» Task data

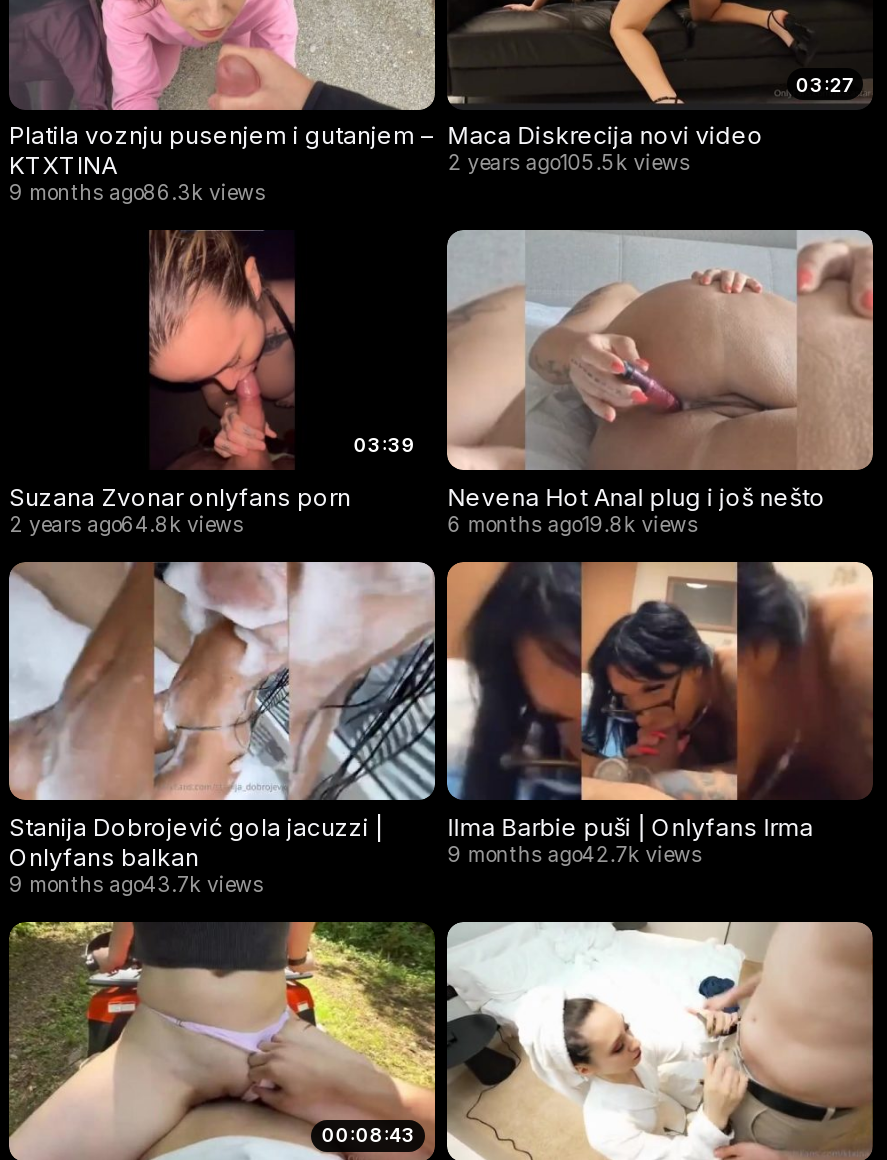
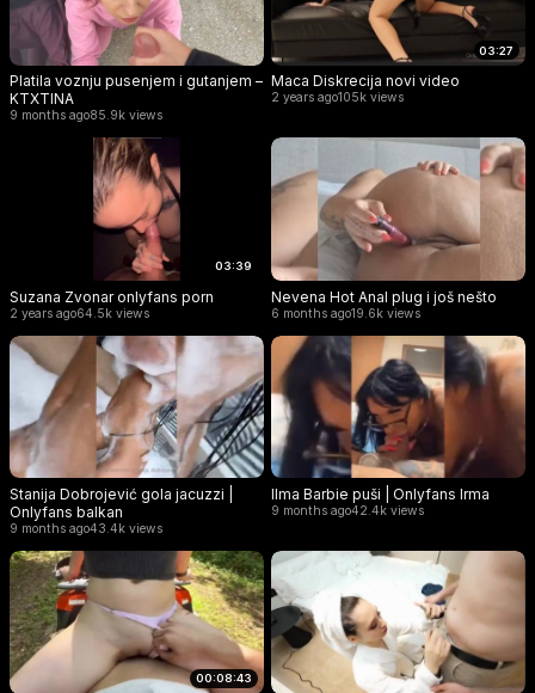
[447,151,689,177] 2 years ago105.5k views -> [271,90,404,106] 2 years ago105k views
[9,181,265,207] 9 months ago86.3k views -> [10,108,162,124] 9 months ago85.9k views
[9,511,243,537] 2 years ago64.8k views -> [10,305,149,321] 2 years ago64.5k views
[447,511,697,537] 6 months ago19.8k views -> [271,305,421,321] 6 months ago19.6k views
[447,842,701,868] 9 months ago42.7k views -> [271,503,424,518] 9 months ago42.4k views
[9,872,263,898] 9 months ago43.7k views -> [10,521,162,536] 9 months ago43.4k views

» Work to be completed
Each line of the data that holds "years" should be reported.

» Answer area
[447,151,689,177] 2 years ago105.5k views -> [271,90,404,106] 2 years ago105k views
[9,511,243,537] 2 years ago64.8k views -> [10,305,149,321] 2 years ago64.5k views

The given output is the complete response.